N п/п	Международное непатентованное наименование лекарственного средства	Предложение участника размещения заказа: Торговое наименование	Технические, функциональные, качественные и другие характеристики товара	Производитель / Страна происхождения	Ед. изм. согласно тех. Заданию	Кол-во согласно тех. Заданию	Кол-во упаковок	Сведения о регистрации	Остаточный срок годности на момент поставки	Технические характеристики
1	Доцетаксел*	Доцетаксел	концентрат для приготовления раствора для инфузий 20 мг/мл 1 мл флакон 1 пачка картонная	Джодас Экспоим Пвт.Лтд / Индия 356	Миллилитр	15	15	ЛП-006631 от 08.12.2020Держатель РУ: Джодас Экспоим ООО [Россия]	не менее 12 месяцев.	Лекарственный препарат включен в перечень жизненно необходимых и важнейших лекарственных препаратов да Наличие в лекарственном препарате наркотических средств, психотропных веществ и их прекурсоров нет Взимозаменяемость лекарственного препарата для медицинского применения да Обеспечение несовершеннолетних граждан, больных злокачественными новообразованиями лимфоидной, кроветворной и родственных им тканей нет
2	Доцетаксел*	Доцетаксел	концентрат для приготовления раствора для инфузий 20 мг/мл 4 мл флакон 1 пачка картонная	Джодас Экспоим Пвт.Лтд / Индия 356	Миллилитр	100	25	ЛП-006631 от 08.12.2020Держатель РУ: Джодас Экспоим ООО [Россия]	не менее 12 месяцев.	Лекарственный препарат включен в перечень жизненно необходимых и важнейших лекарственных препаратов да Наличие в лекарственном препарате наркотических средств, психотропных веществ и их прекурсоров нет Взимозаменяемость лекарственного препарата для медицинского применения да Обеспечение несовершеннолетних граждан, больных злокачественными новообразованиями лимфоидной, кроветворной и родственных им тканей нет
3	Доцетаксел*	Доцетаксел	концентрат для приготовления раствора для инфузий 20 мг/мл 4 мл флакон 1 пачка картонная	Джодас Экспоим Пвт.Лтд / Индия 356	Миллилитр	44	11	ЛП-006631 от 08.12.2020Держатель РУ: Джодас Экспоим ООО [Россия]	не менее 12 месяцев.	Лекарственный препарат включен в перечень жизненно необходимых и важнейших лекарственных препаратов да Наличие в лекарственном препарате наркотических средств, психотропных веществ и их прекурсоров нет Взимозаменяемость лекарственного препарата для медицинского применения да Обеспечение несовершеннолетних граждан, больных злокачественными новообразованиями лимфоидной, кроветворной и родственных им тканей нет
4	Доцетаксел*	Доцетаксел	концентрат для приготовления раствора для инфузий 20 мг/мл 4 мл флакон 1 пачка картонная	Джодас Экспоим Пвт.Лтд / Индия 356	Миллилитр	60	15	ЛП-006631 от 08.12.2020Держатель РУ: Джодас Экспоим ООО [Россия]	не менее 12 месяцев.	Лекарственный препарат включен в перечень жизненно необходимых и важнейших лекарственных препаратов да Наличие в лекарственном препарате наркотических средств, психотропных веществ и их прекурсоров нет Взимозаменяемость лекарственного препарата для медицинского применения да Обеспечение несовершеннолетних граждан, больных злокачественными новообразованиями лимфоидной, кроветворной и родственных им тканей нет

Таким образом, предложение ООО "ДрагСерВис" не соответствует требованиям аукционной документации.

В связи с чем, отклонение заявки ООО "ДрагСерВис" по причинам, указанных в протоколе от 20.12.2021 г.

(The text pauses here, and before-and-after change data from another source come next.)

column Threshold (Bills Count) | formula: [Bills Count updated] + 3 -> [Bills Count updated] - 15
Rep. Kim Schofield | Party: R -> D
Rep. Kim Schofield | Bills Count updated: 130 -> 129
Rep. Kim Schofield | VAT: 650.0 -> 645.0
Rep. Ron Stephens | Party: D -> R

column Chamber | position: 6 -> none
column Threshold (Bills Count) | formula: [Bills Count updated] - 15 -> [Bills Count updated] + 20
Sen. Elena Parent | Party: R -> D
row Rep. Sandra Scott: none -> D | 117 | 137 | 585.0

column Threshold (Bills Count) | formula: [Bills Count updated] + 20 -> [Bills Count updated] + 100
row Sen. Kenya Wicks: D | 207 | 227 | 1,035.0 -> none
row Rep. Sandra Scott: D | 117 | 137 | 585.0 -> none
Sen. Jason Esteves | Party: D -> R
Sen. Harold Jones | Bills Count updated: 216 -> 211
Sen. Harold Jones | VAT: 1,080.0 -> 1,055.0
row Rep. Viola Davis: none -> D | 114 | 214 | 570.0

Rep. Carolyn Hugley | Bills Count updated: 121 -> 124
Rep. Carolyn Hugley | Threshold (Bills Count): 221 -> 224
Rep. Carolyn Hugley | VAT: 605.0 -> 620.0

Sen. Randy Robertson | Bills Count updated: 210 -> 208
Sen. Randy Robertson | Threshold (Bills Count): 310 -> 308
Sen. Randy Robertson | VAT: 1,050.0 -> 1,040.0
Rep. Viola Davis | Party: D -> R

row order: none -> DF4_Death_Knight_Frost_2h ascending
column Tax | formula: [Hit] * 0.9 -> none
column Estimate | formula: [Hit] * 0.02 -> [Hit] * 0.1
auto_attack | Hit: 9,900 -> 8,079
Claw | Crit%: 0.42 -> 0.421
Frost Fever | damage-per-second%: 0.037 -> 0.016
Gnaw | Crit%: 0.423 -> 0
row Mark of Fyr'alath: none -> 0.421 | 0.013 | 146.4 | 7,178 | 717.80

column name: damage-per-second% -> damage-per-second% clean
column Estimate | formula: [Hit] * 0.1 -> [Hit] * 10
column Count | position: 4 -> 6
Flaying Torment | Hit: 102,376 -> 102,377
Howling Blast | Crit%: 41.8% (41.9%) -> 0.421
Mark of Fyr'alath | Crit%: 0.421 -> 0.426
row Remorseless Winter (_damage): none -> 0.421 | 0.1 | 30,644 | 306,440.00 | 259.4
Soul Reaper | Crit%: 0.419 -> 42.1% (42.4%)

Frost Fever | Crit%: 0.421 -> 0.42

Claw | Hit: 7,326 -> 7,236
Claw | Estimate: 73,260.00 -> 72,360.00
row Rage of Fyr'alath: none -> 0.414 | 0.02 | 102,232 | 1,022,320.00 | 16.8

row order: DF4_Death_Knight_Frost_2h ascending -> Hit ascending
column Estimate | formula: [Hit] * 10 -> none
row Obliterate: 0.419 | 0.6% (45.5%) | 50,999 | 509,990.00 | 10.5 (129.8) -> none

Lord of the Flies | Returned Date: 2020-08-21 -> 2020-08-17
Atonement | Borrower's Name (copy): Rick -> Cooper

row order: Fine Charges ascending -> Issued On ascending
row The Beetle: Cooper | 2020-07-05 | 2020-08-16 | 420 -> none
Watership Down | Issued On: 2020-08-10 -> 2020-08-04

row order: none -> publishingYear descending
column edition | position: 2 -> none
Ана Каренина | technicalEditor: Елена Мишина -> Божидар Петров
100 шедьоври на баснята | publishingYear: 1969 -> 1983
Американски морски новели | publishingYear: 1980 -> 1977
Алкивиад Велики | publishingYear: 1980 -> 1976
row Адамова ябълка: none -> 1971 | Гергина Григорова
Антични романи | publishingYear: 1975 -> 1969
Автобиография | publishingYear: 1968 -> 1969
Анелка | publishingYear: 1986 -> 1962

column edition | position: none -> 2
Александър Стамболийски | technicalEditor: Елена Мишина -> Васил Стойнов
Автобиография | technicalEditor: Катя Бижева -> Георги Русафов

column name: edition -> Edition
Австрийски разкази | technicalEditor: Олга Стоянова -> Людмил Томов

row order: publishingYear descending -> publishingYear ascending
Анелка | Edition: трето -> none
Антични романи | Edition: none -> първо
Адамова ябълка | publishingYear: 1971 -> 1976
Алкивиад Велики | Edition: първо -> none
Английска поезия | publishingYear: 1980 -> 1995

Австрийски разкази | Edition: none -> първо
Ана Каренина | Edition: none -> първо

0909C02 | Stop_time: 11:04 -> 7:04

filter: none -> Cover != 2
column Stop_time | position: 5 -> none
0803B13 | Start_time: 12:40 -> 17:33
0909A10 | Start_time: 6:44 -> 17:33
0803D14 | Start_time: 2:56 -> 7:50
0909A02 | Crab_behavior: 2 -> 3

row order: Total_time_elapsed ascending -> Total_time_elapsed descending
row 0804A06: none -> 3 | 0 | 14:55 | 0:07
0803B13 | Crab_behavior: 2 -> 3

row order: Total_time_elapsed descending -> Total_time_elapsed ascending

N 0318300163421000715-1 не противоречит Закону о контрактной системе.

Комиссия на основании ч.1, ч.4 ст.105 и на основании ч.15 ст.99, ч.8 ст.106 Федерального закона от 05.04.2013 N 44-ФЗ "О контрактной системе в сфере закупок товаров, работ, услуг для обеспечения государственных и муниципальных нужд",

РЕШИЛА:

1. Признать жалобу ООО "ДрагСерВис" необоснованной.

2.Отменить приостановление определения поставщика (подрядчика, исполнителя) в части подписания контракта (извещение N 0318300163421000715).

Настоящее Решение может быть обжаловано в судебном порядке в течение трех месяцев с даты его принятия.